Et si vos simulations d’éclairage sont fausses ?

Une nouvelle recherche soulève des questions sur la précision photométrique dans les formats stetard de l'industrie
Depuis plus de deux décennies, les prescripteurs d’éclairage s’appuient sur la même approche fondamentale pour prédire le fonctionnement des installations. Les logiciels de conception d'éclairage sont devenus la norme de confiance, soutenue par les leaders de l'industrie et utilisée quotidiennement par des milliers de professionnels dans le monde entier.
Les données photométriques transitent par les fabricants vers des moteurs de calcul qui promettent une précision dans des tolérances strictes. Des projets valant des millions de dollars se déroulent sur la base de ces simulations, et personne ne remet en question les hypothèses sous-jacentes – jusqu'à ce que les lumières s'allument et que la réalité ne corresponde pas au rendu.
Mais une étude évaluée par des pairs et publiée dans LEUCOS Le mois dernier suggère quelque chose d'inquiétant : dans certaines conditions, les outils de simulation d'éclairage peuvent ne pas être aussi précis que prévu, en raison des formats de données existants qui réduisent les luminaires complexes à des représentations simplifiées de sources ponctuelles. Les conséquences ne sont pas purement académiques. Certains concepteurs sont peut-être déjà confrontés à des zones sombres inattendues ou à des problèmes d'éblouissement qui n'étaient pas prévus par leurs outils de simulation.
La portée du problème
Les chercheurs ont utilisé DIALux et RELUX applications logicielles – largement utilisées en Europe – pour modéliser trois types de luminaires et comparer les résultats avec des mesures étalonnées en laboratoire. Bien que l’étude se concentre sur ces deux plateformes, la problématique sous-jacente réside dans la structure des formats de fichiers photométriques stetards.
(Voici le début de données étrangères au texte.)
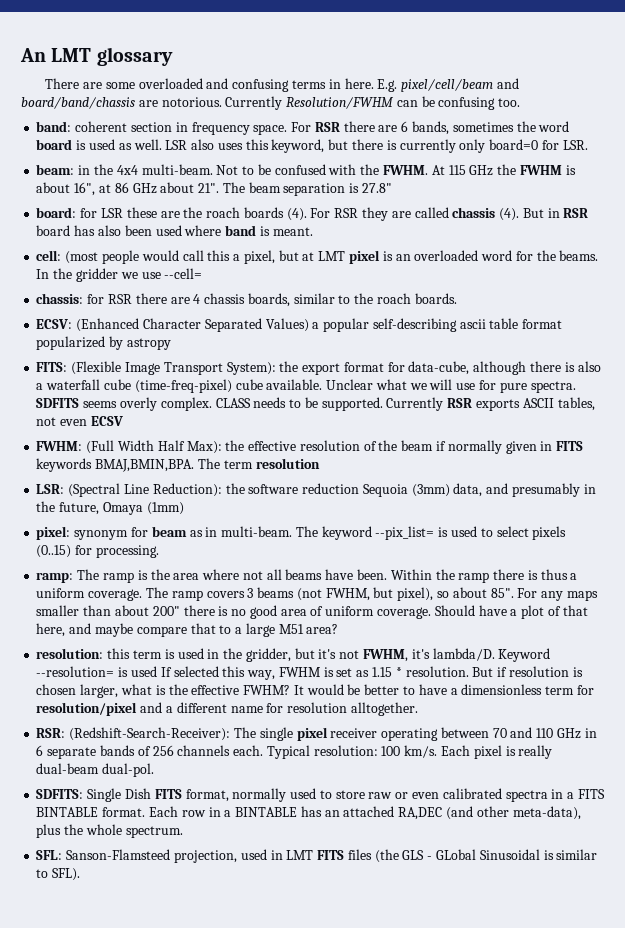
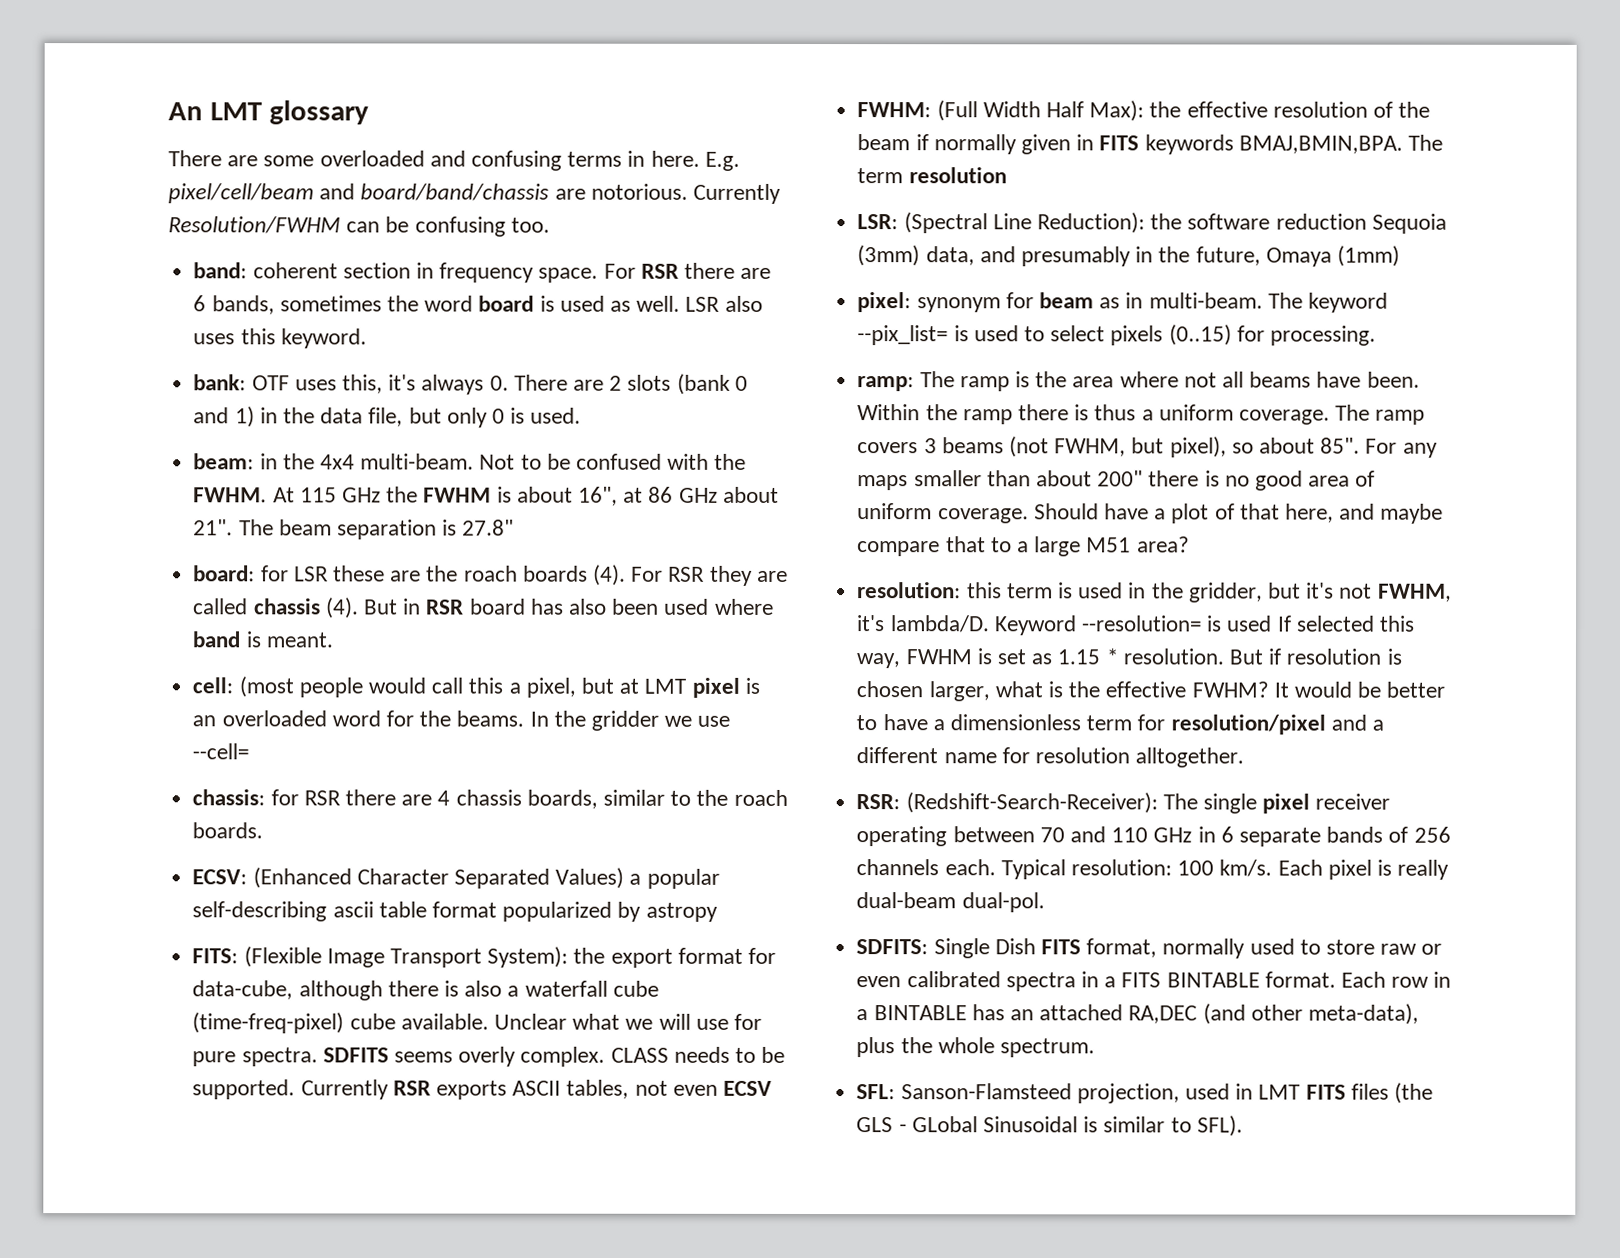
[271,139,588,153] keyword, but there is currently only board=0 for LSR. -> [280,328,367,349] [193,373,748,395] [193,406,582,428] keyword. // bank: OTF uses this, it's always 0. There are 2 slots (bank 0 and 1) in the data file, but only 0 is used.

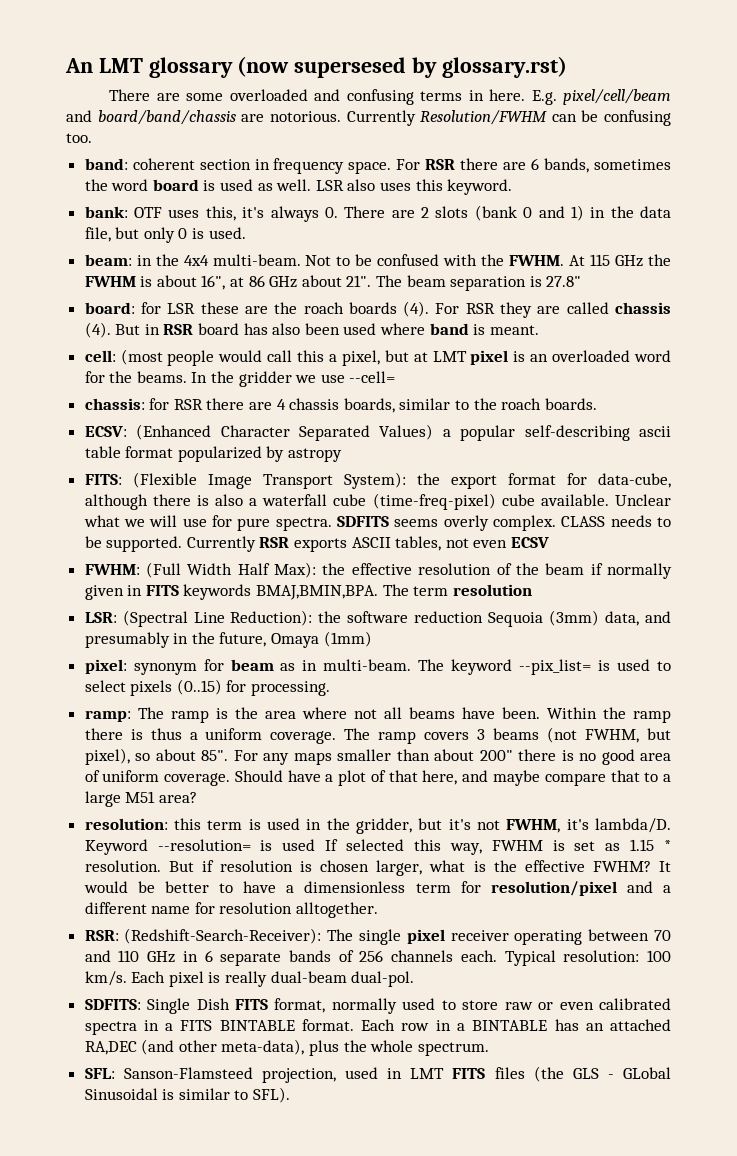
(369, 112) none -> [237,56,567,78] (now supersesed by glossary.rst)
Cela soulève une question ouverte : si AGi32 et Visuel en Amérique du Nord s'appuient également sur des formats de fichiers IES avec des hypothèses géométriques similaires, des erreurs de simulation comparables pourraient-elles être présentes sur toutes les principales plates-formes ?
L'article de LEUKOS ne teste pas ces outils nord-américains, mais il met en évidence les limites fondamentales de la manière dont les formats de fichiers traditionnels représentent des luminaires spatialement complexes. En tant que tel, il est raisonnable – bien que cela ne soit pas confirmé – de se demander si le défi s’étendra à tous les niveaux jusqu’à ce que les formats de données améliorés soient plus largement adoptés.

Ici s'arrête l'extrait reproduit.